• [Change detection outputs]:
*****
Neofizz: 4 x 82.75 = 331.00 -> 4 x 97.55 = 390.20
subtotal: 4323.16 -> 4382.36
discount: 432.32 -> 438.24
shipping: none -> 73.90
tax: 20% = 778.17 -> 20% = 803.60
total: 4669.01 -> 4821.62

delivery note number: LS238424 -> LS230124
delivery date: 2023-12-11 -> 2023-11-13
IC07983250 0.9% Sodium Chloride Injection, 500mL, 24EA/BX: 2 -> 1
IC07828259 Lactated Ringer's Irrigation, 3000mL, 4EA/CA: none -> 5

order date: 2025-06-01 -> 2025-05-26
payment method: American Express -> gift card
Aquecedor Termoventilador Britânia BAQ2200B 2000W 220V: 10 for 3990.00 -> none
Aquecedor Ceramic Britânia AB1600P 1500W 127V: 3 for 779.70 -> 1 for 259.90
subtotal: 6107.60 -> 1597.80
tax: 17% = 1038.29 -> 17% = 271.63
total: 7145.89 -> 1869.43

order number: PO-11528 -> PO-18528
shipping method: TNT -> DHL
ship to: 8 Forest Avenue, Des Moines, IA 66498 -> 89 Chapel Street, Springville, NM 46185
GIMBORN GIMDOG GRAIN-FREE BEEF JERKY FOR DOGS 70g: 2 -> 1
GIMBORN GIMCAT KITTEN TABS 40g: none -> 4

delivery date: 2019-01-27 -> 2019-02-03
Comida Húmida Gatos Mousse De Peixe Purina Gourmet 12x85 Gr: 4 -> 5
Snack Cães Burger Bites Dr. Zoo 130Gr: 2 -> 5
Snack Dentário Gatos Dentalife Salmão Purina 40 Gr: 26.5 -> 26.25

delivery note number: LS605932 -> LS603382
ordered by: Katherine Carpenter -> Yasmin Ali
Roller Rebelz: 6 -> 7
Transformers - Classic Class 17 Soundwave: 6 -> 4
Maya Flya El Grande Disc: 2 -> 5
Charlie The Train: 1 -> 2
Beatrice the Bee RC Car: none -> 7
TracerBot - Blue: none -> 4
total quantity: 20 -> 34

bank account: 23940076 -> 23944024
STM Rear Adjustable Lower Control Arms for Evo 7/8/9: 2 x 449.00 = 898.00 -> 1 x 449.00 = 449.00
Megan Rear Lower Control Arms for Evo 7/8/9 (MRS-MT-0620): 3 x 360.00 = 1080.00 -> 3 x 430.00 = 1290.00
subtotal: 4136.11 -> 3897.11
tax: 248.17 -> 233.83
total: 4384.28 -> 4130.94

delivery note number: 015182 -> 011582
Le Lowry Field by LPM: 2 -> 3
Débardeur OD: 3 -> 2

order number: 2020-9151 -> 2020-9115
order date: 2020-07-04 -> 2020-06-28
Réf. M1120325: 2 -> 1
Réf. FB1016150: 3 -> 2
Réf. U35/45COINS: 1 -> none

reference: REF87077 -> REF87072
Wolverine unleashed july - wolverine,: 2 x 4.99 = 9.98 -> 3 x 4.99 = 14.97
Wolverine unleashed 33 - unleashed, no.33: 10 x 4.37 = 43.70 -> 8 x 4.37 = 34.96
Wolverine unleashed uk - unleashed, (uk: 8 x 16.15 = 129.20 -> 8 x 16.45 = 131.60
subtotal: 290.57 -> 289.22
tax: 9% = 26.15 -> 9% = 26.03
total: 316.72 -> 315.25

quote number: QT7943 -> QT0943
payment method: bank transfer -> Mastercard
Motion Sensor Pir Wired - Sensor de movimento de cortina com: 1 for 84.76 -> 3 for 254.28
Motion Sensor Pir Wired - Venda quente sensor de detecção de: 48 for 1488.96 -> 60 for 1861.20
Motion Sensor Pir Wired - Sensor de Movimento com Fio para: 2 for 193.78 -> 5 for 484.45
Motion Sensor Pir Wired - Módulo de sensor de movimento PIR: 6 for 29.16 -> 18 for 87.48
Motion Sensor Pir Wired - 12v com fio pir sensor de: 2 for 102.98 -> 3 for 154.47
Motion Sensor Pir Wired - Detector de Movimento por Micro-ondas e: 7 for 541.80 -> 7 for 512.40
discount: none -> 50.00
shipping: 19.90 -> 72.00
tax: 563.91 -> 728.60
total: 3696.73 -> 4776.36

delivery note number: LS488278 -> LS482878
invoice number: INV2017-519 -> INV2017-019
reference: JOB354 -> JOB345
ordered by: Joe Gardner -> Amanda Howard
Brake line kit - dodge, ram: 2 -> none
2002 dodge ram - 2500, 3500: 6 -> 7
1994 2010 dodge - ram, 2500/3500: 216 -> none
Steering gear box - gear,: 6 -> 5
*****
• [Required work]: Among the records above, find the lines where the word "date" appears and copy them.

• [Task result]:
delivery date: 2023-12-11 -> 2023-11-13
order date: 2025-06-01 -> 2025-05-26
delivery date: 2019-01-27 -> 2019-02-03
order date: 2020-07-04 -> 2020-06-28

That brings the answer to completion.